Mon 29 December 2025 11:15, UK

By the time of Rumours, Fleetwood Mac were starting to use their songs as musical weapons. After both relationships within the band collapsed in on each other, every songwriter channelled frustrations into the songs, either making peace with their past or growing more spiteful as time passed. Although Stevie Nicks tried to take the dignified approach with ‘Dreams’, her writing partner wasn’t as kind.

Before they joined The Mac, Nicks had been working alongside Lindsey Buckingham on her first solo efforts, which would turn into Buckingham Nicks. Although the record was given a dismal mainstream reception, Mick Fleetwood saw potential in Buckingham and recommended that he try out for the group. Once he passed the audition, Buckingham knew he couldn’t leave Nicks behind, bringing her on to play tambourine and contribute her own songs.

Although half of the songs on Rumours are comprised of each songwriter’s heartbreak, some of the Buckingham Nicks songs survived, with Nicks’ ‘I Don’t Want To Know’ being reworked with a full band arrangement. When creating what would become their next knockout single, Buckingham held nothing back about their separation.

Starting with a nervy electric guitar, ‘Go Your Own Way’ is practically a kiss-off to Nicks, as Buckingham sings about how she won’t accept any of his advances. If Buckingham was a bit more willing to excuse the French, this track might well have been called “fuck right off”. It is a full hammer blow of heartfelt fury, and it has only one target, the target being the woman who lends fantastic backing vocals to the bullet with her name on it.  

While Buckingham had originally tried to hide the lyrics to the song from Nicks during the recording, Nicks was livid when she heard the second verse. “Packing up/Shacking up is all you want to do” is the line that sliced Nicks the cleanest with its tinge of domesticity, but let’s face it, hardly any of the couplets are glowing. The line would go on to be one of the few lyrics that Nick truly ever took umbrage within the myriad of music written about her, claiming “he knew it wasn’t true”.

After turning down his advances, Buckingham claims that Nicks only wants to shack up with anyone she fancies. According to Nicks, that’s not how the relationship fell apart at all, telling Classic Rock Stories, “I want you to know, that line about ‘shacking up’? I never shacked up with anybody while I was with him. I was the one who broke up with him. All he wanted to do was to fall asleep with his guitar.”

The claims Nicks made about Buckingham’s musical obsession do check out, though. After honing his craft for years, Buckingham had grown accustomed to trying to get the sound of the band as perfect as possible, which led to him almost strangling one of the album’s engineers when he wiped out one of his solos.

As for Buckingham, his resentment towards Nicks started to bleed into his attitude in the studio, telling Behind the Music, “I was the one sorting out her songs and making them into records, and there were times when I had the urge not to want to do that. Stevie and I talked, but it was difficult for it not to be combative or confrontational.”
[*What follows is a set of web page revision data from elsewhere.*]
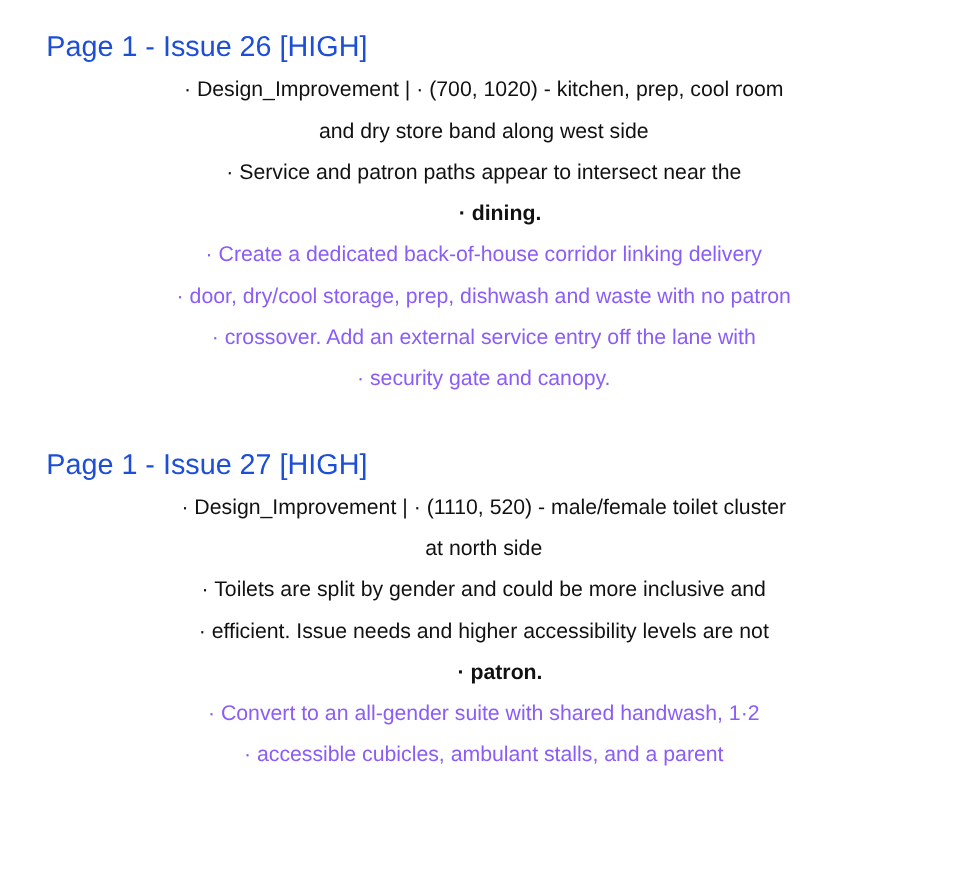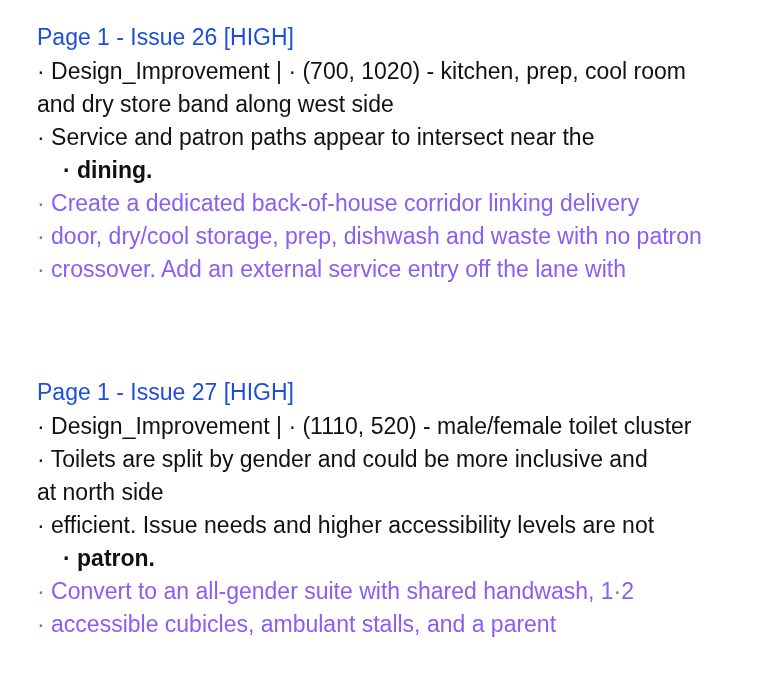"· Design_Improvement | · (700," .line { font-size: 23px -> 17px; text-align: none -> center }
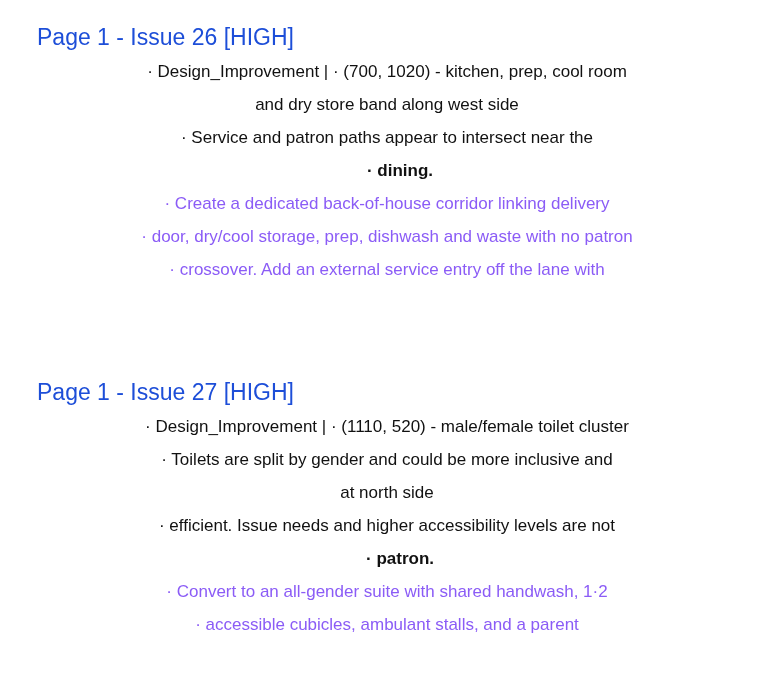"· security gate and canopy." div.line { html: none -> <div>· security gate and canopy.</div> }
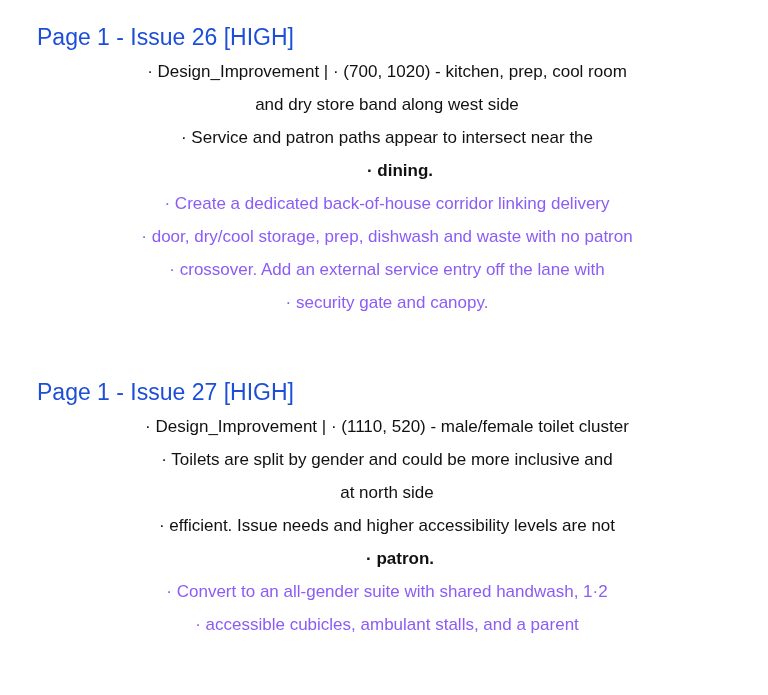"Page 1 - Issue 27" div.issue { top: 377px -> 356px }
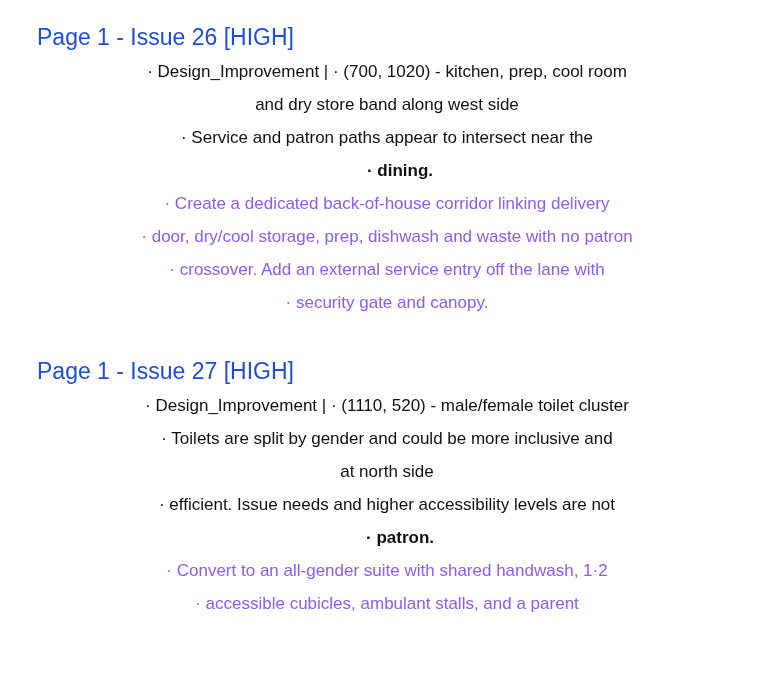"· Toilets are split by" div.line { order: before "at north side" -> after "at north side" }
That artistic tension would eventually become too much for the core lineup, leading to an infamous band meeting where Nicks and Buckingham got into a physical confrontation. That ended up being the final straw, with Nicks and Buckingham continuing their careers solo and Fleetwood Mac continuing with different members. The band were able to harness that creative spark, but it always came at a high price.